Ácido láctico, umbral de lactato y cómo afecta a nuestro entrenamiento.

El ácido láctico se produce principalmente en las células musculares y las células rojas de la sangre. Se forma cuando el cuerpo descompone carbohidratos para utilizarlos como energía durante momentos de niveles bajos de oxígeno como por ejemplo en ejercicios de alta intensidad a nivel anaeróbico.

Cómo aparece el ácido láctico

Con el ejercicio anaeróbico, o ejercicio de alta intensidad, el cuerpo genera ácido láctico que a su vez se descompone en lactato y otras moléculas como iones de hidrógeno. Cuando el lactato pasa al torrente sanguíneo altera el PH de las células musculares. El pH normal de la célula muscular es 7,1 pero cuando entra en acción el lactato, el pH se reduce a alrededor de 6.5 y como consecuencia la contracción muscular puede verse afectada añadiendo además que el nivel bajo de pH va a estimular las terminaciones nerviosas generando esa percepción del dolor (quemazón). Este punto se conoce a menudo como el umbral láctico o umbral anaeróbico o el inicio de la acumulación de lactato en sangre.

Umbral láctico o umbral anaeróbico

Como ya hemos explicado brevemente (es un proceso complejo), al cruzar el umbral de lactato, tu cuerpo se siente cansado y comienza la sensación de quemazón en los músculos. Los fisiólogos deportivos han aprendido, sin embargo, que el umbral de lactato se puede elevar, retrasando su aparición con un entrenamiento adecuado. Si se consigue retrasar la aparición del ácido láctico, se puede llevar a cabo una competición a alta intensidad durante más tiempo por lo que mejorarás tus marcas y conseguirás mejores tiempos con menos esfuerzo.

Entrenamiento para elevar el umbral de lactato

Para retrasar la aparición del ácido láctico se precisa elevar también el VO2max. (la cantidad máxima de oxígeno que el organismo puede absorber, transportar y consumir por unidad de tiempo determinado). Esto se consigue entrenando con cambios de ritmo y series alternadas entre media y alta intensidad.

El objetivo es rodar la mayor parte del tiempo justo al porcentaje de pulsaciones a partir de las cuales empieza el umbral del lactato que normalmente se ubica entre el 75 y el 80% de pulsaciones máximas.

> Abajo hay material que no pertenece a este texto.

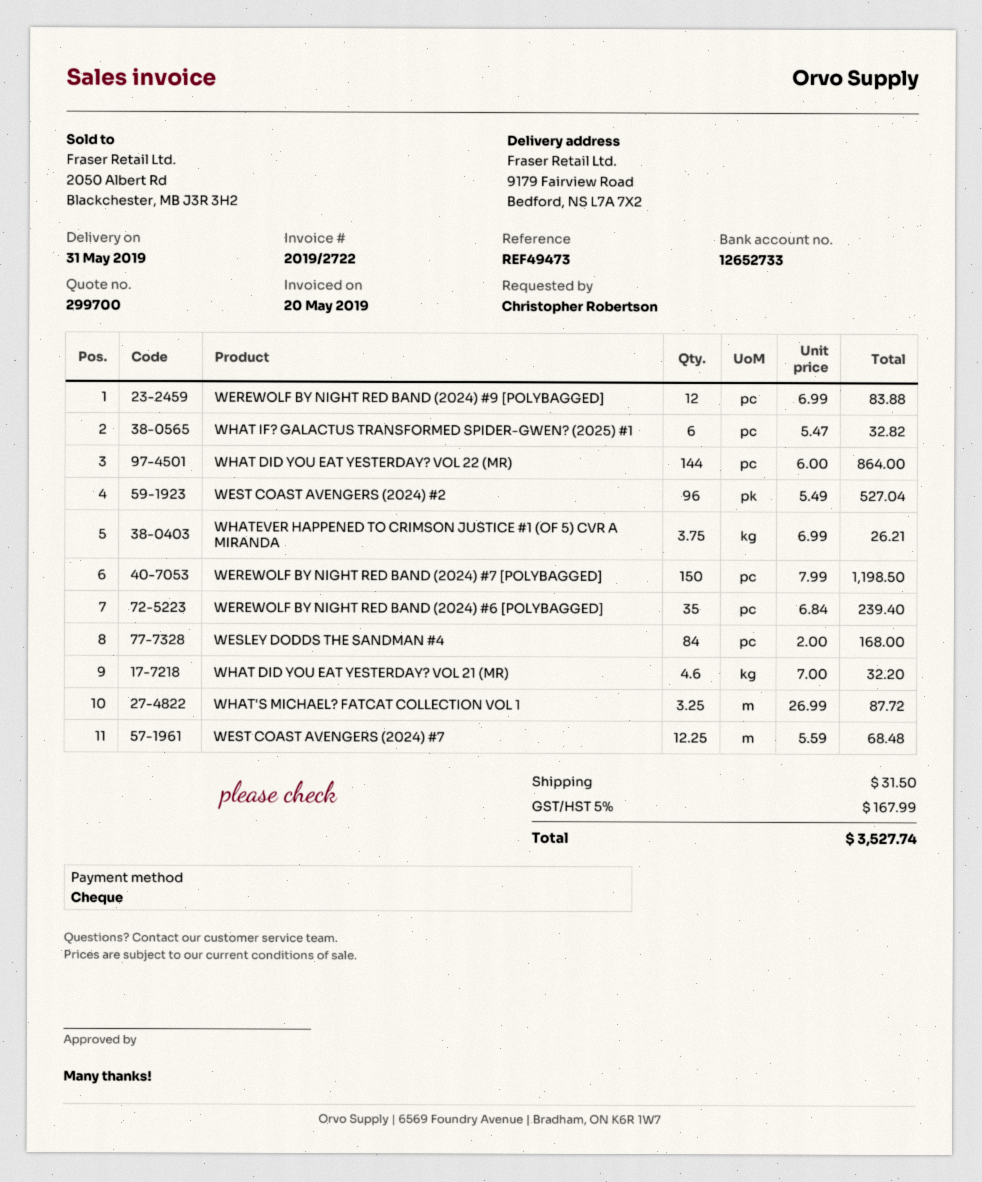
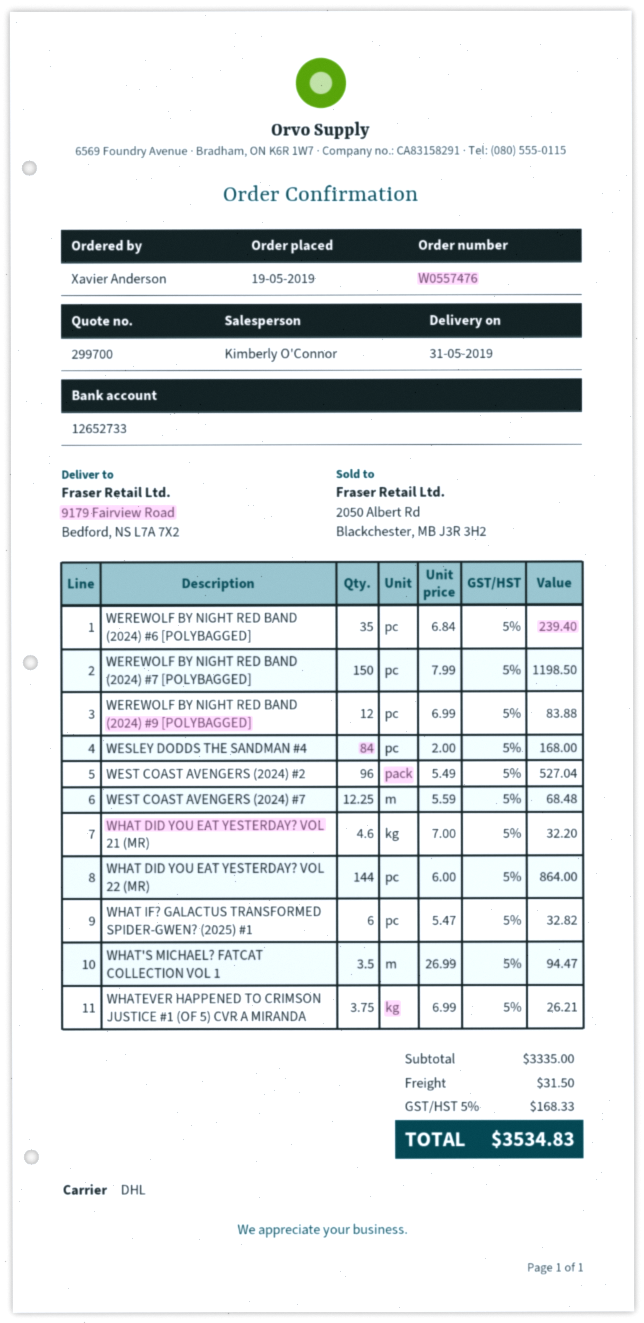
ordered by: Christopher Robertson -> Xavier Anderson
WHAT'S MICHAEL? FATCAT COLLECTION VOL 1: 3.25 x 26.99 = 87.72 -> 3.5 x 26.99 = 94.47
tax: 5% = 167.99 -> 5% = 168.33
total: 3527.74 -> 3534.83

Como hemos dicho antes, vamos a alternar esos rodajes con series cortas en las que subiremos las pulsaciones al 90-95% por encima del umbral de lactato bajando el ritmo para descansar de nuevo justo por debajo del umbral para “obligar” al cuerpo a considerar ese punto como suficiente para recuperarse. En otras palabras, vamos a decirle al cuerpo que a partir de ahora, el 75-80 es un ritmo cómodo para rodar y donde tiene que recuperarse. Haciendo esto a menudo, conseguimos retrasar la aparición del umbral láctico de tal forma que ahora aparecerá al 85%, permitiéndonos entonces competir más tiempo al 80-85% sin que se genere ácido láctico. En estos entrenamientos, es todavía más importante si cabe realizar una estricta vuelta a la calma que nos permita eliminar el exceso de lactato en sangre que además de ser perjudicial, retrasa el periodo de recuperación entre días de entrenamientos.

Un ejemplo práctico para elevar el umbral de lactato corriendo:

– Calienta 5 minutos a ritmo suave 65%

– Corre 9 minutos al 80% y seguidamente 1 minuto al 95%. Repite este ciclo 5 veces sin descansar, de tal forma que te obligues a recuperarte durante los 9 minutos en los que estás al 80%.

– Vuelta a la calma durante 10 minutos al 65% que nos permitirá eliminar progresivamente los restos de lactato en sangre para facilitar el proceso de recuperación.

Duración total del rodaje = 65 minutos.

Este entrenamiento está considerado de alta intensidad por lo que el proceso de recuperación de glucógeno debe ser entre 36 a 72 horas.